§ WHAT YOU SHOULD DO: For this exercise, reproduce only the lines from the one holding "- 3. Start your" through the final line of the data below, exactly, and omit pictures.

(Itemized modification records)
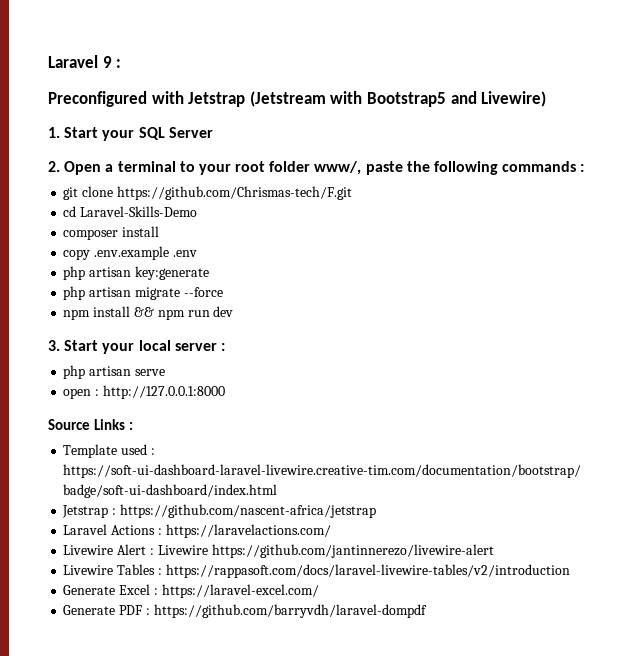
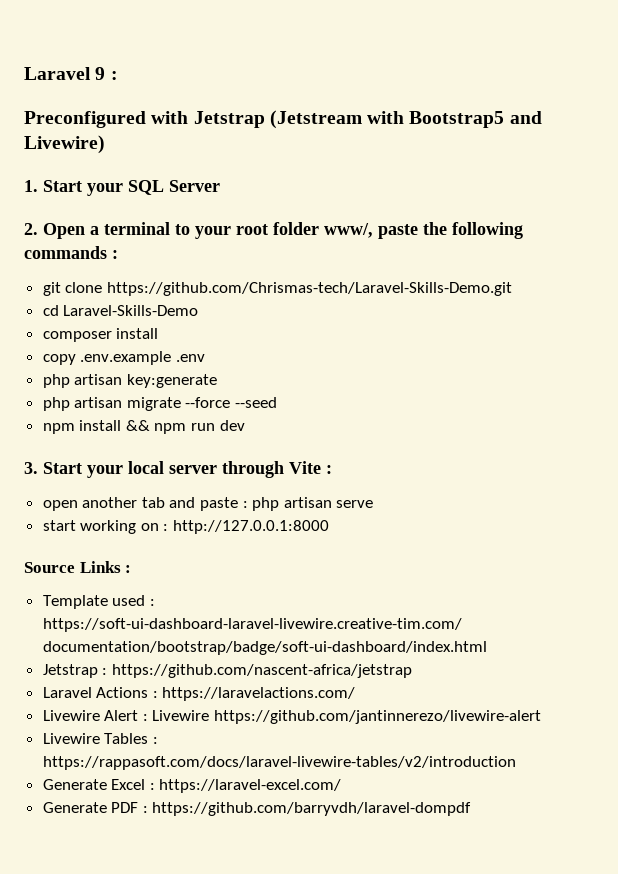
- git clone https://github.com/Chrismas-tech/F.git
+ git clone https://github.com/Chrismas-tech/Laravel-Skills-Demo.git
- php artisan migrate --force
+ php artisan migrate --force --seed
- 3. Start your local server :
- php artisan serve
+ 3. Start your local server through Vite :
+ open another tab and paste : php artisan serve
- open : http://127.0.0.1:8000
+ start working on : http://127.0.0.1:8000

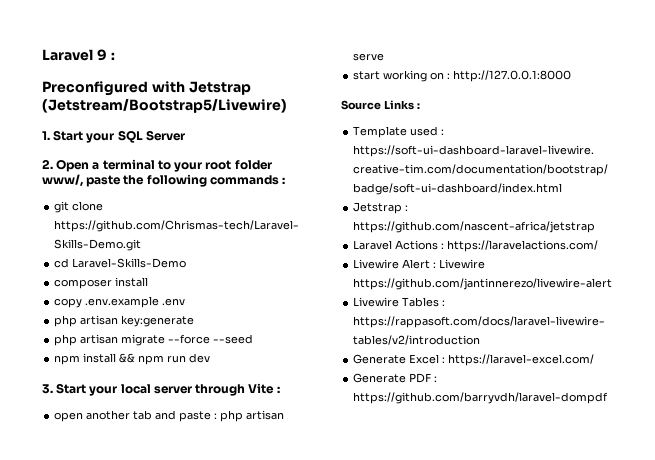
- Preconfigured with Jetstrap (Jetstream with Bootstrap5 and Livewire)
+ Preconfigured with Jetstrap (Jetstream/Bootstrap5/Livewire)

§ YOUR RESPONSE:
- 3. Start your local server :
- php artisan serve
+ 3. Start your local server through Vite :
+ open another tab and paste : php artisan serve
- open : http://127.0.0.1:8000
+ start working on : http://127.0.0.1:8000

- Preconfigured with Jetstrap (Jetstream with Bootstrap5 and Livewire)
+ Preconfigured with Jetstrap (Jetstream/Bootstrap5/Livewire)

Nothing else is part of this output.